• The four-step process that encompasses statistics - Producing data—how data are obtained and what considerations affect the data production process. Exploratory data analysis —tools that help us get a first feel for the data, by exposing their features using graphs and numbers.

  • Producing Data

  • Our eventual goal is inference—drawing reliable conclusions about the population based on what we've discovered in our sample. In order to really understand how inference works, though, we first need to talk about probability, because it is the underlying foundation for the methods of statistical inference. We use an example to explain why probability is so essential to inference.

  • First, As we all know, the way statistics works is that we use a sample to learn about the population from which it was drawn. Ideally, the sample should be random so that it represents the population well.

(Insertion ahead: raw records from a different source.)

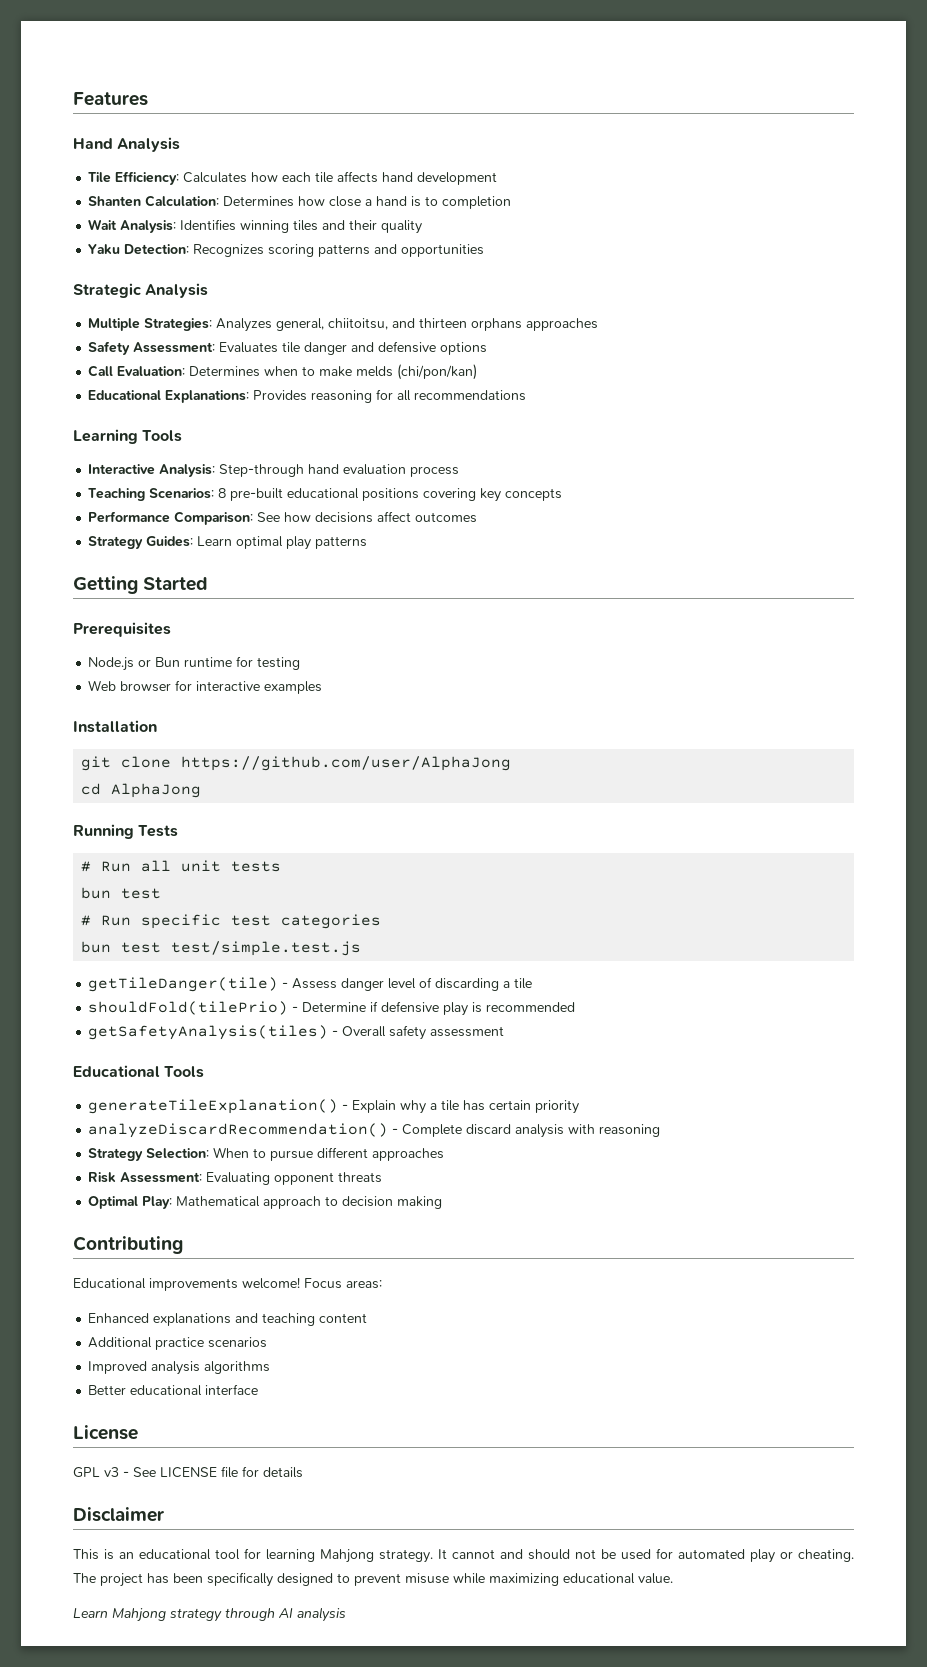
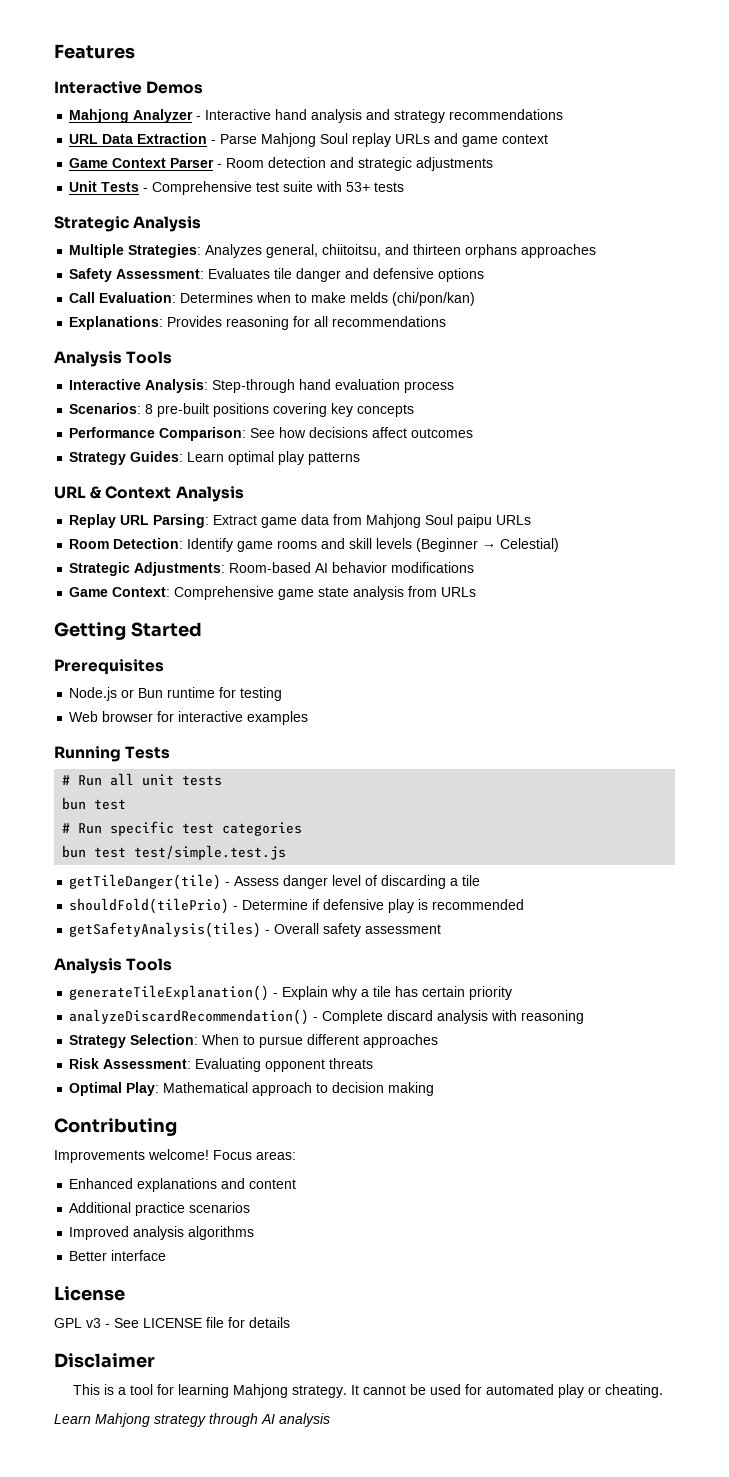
- Hand Analysis
- Tile Efficiency: Calculates how each tile affects hand development
- Shanten Calculation: Determines how close a hand is to completion
- Wait Analysis: Identifies winning tiles and their quality
- Yaku Detection: Recognizes scoring patterns and opportunities
+ Interactive Demos
+ Mahjong Analyzer - Interactive hand analysis and strategy recommendations
+ URL Data Extraction - Parse Mahjong Soul replay URLs and game context
+ Game Context Parser - Room detection and strategic adjustments
+ Unit Tests - Comprehensive test suite with 53+ tests
- Educational Explanations: Provides reasoning for all recommendations
- Learning Tools
+ Explanations: Provides reasoning for all recommendations
+ Analysis Tools
- Teaching Scenarios: 8 pre-built educational positions covering key concepts
+ Scenarios: 8 pre-built positions covering key concepts
+ URL & Context Analysis
+ Replay URL Parsing: Extract game data from Mahjong Soul paipu URLs
+ Room Detection: Identify game rooms and skill levels (Beginner → Celestial)
+ Strategic Adjustments: Room-based AI behavior modifications
+ Game Context: Comprehensive game state analysis from URLs
- Installation
- git clone https://github.com/user/AlphaJong
- cd AlphaJong
  getSafetyAnalysis(tiles) - Overall safety assessment
- Educational Tools
+ Analysis Tools
- Educational improvements welcome!
+ Improvements welcome!
- Enhanced explanations and teaching content
+ Enhanced explanations and content
- Better educational interface
+ Better interface
- This is an educational tool for learning Mahjong strategy.
+ This is a tool for learning Mahjong strategy.
- It cannot and should not be used for automated play or cheating. The project has been specifically designed to prevent misuse while maximizing educational value.
+ It cannot be used for automated play or cheating.

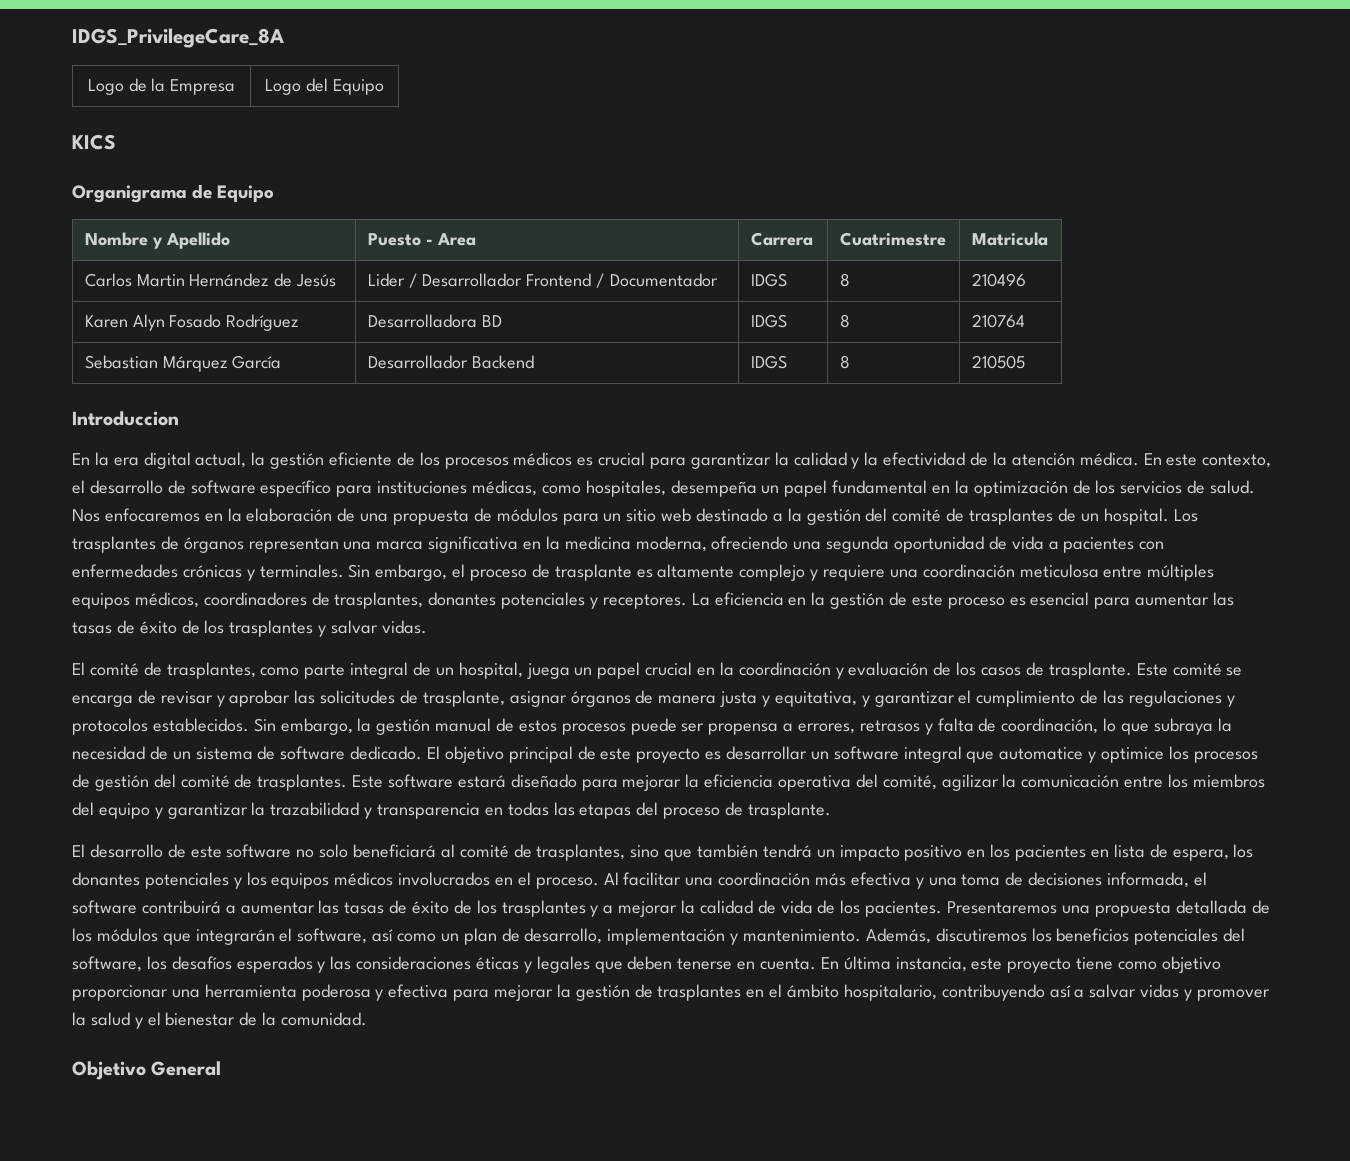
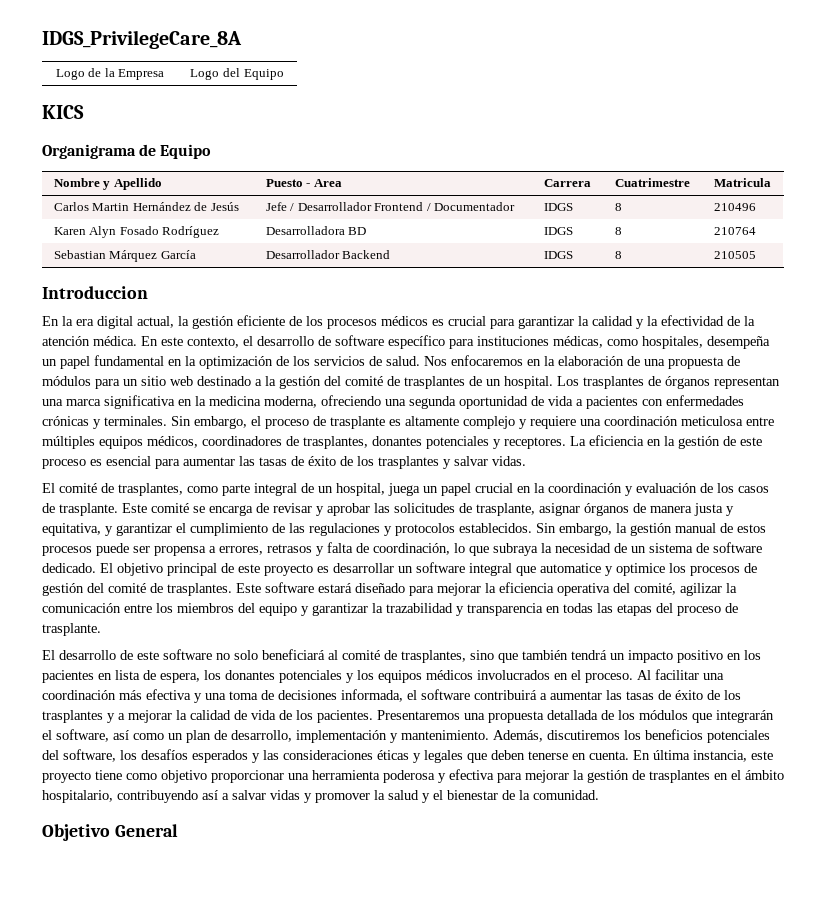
- Carlos Martin Hernández de Jesús | Lider / Desarrollador Frontend / Documentador | IDGS | 8 | 210496
+ Carlos Martin Hernández de Jesús | Jefe / Desarrollador Frontend / Documentador | IDGS | 8 | 210496

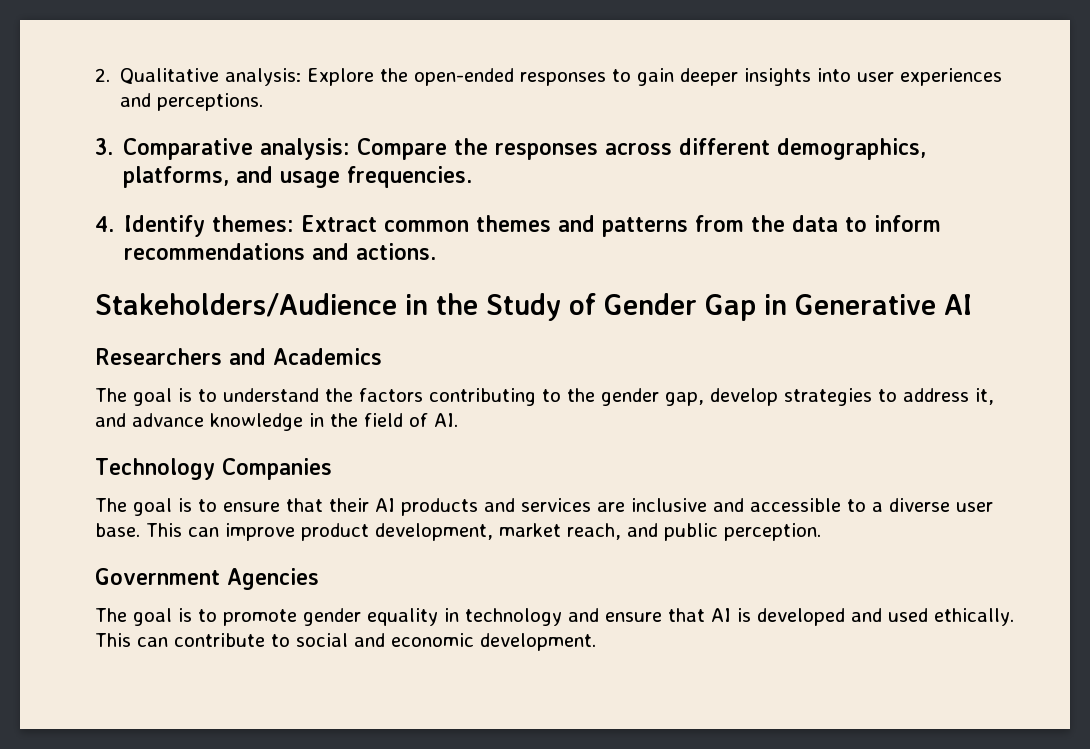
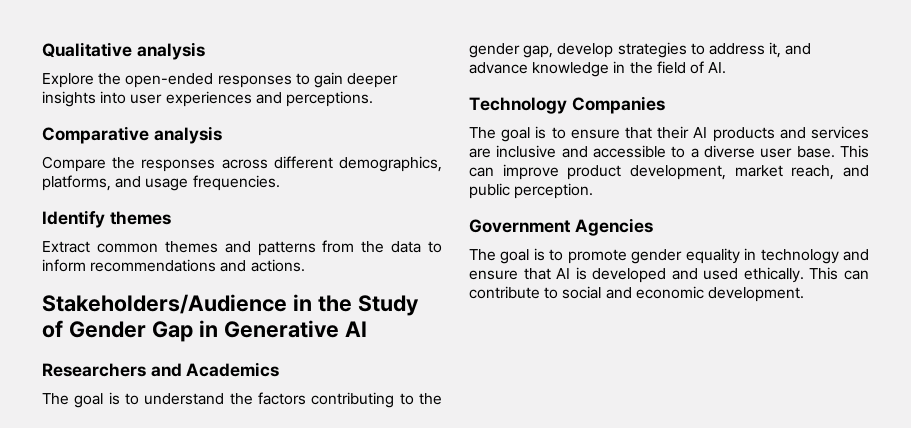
- 2. Qualitative analysis: Explore the open-ended responses to gain deeper insights into user experiences and perceptions.
+ Qualitative analysis
+ Explore the open-ended responses to gain deeper insights into user experiences and perceptions.
- 3. Comparative analysis: Compare the responses across different demographics, platforms, and usage frequencies.
+ Comparative analysis
+ Compare the responses across different demographics, platforms, and usage frequencies.
- 4. Identify themes: Extract common themes and patterns from the data to inform recommendations and actions.
+ Identify themes
+ Extract common themes and patterns from the data to inform recommendations and actions.

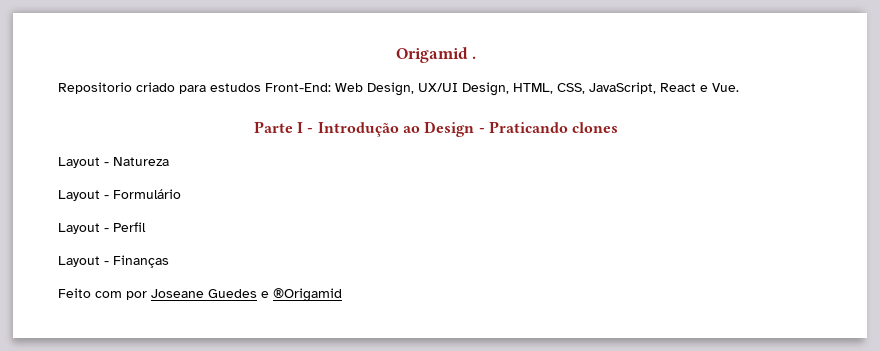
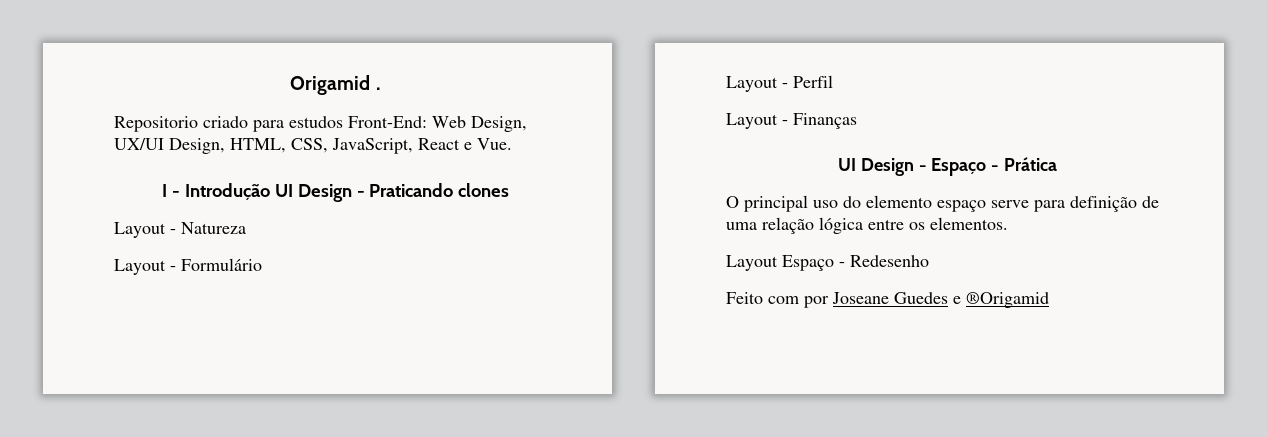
- Parte I - Introdução ao Design - Praticando clones
+ I - Introdução UI Design - Praticando clones
+ UI Design - Espaço - Prática
+ O principal uso do elemento espaço serve para definição de uma relação lógica entre os elementos.
+ Layout Espaço - Redesenho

  • Recall from the Sampling section that when we say a random sample represents the population well, we mean that there is no inherent bias in this sampling technique.

  • It is important to acknowledge, though, that this does not mean that all random samples are necessarily “perfect.” Random samples are still random, and therefore no random sample will be exactly the same as another. One random sample may give a fairly accurate representation of the population, while another random sample might be “off,” purely due to chance.

  • Unfortunately, when looking at a particular sample (which is what happens in practice), we will never know how much it differs from the population.

  • This uncertainty is where probability comes into the picture. We use probability to quantify how much we expect random samples to vary.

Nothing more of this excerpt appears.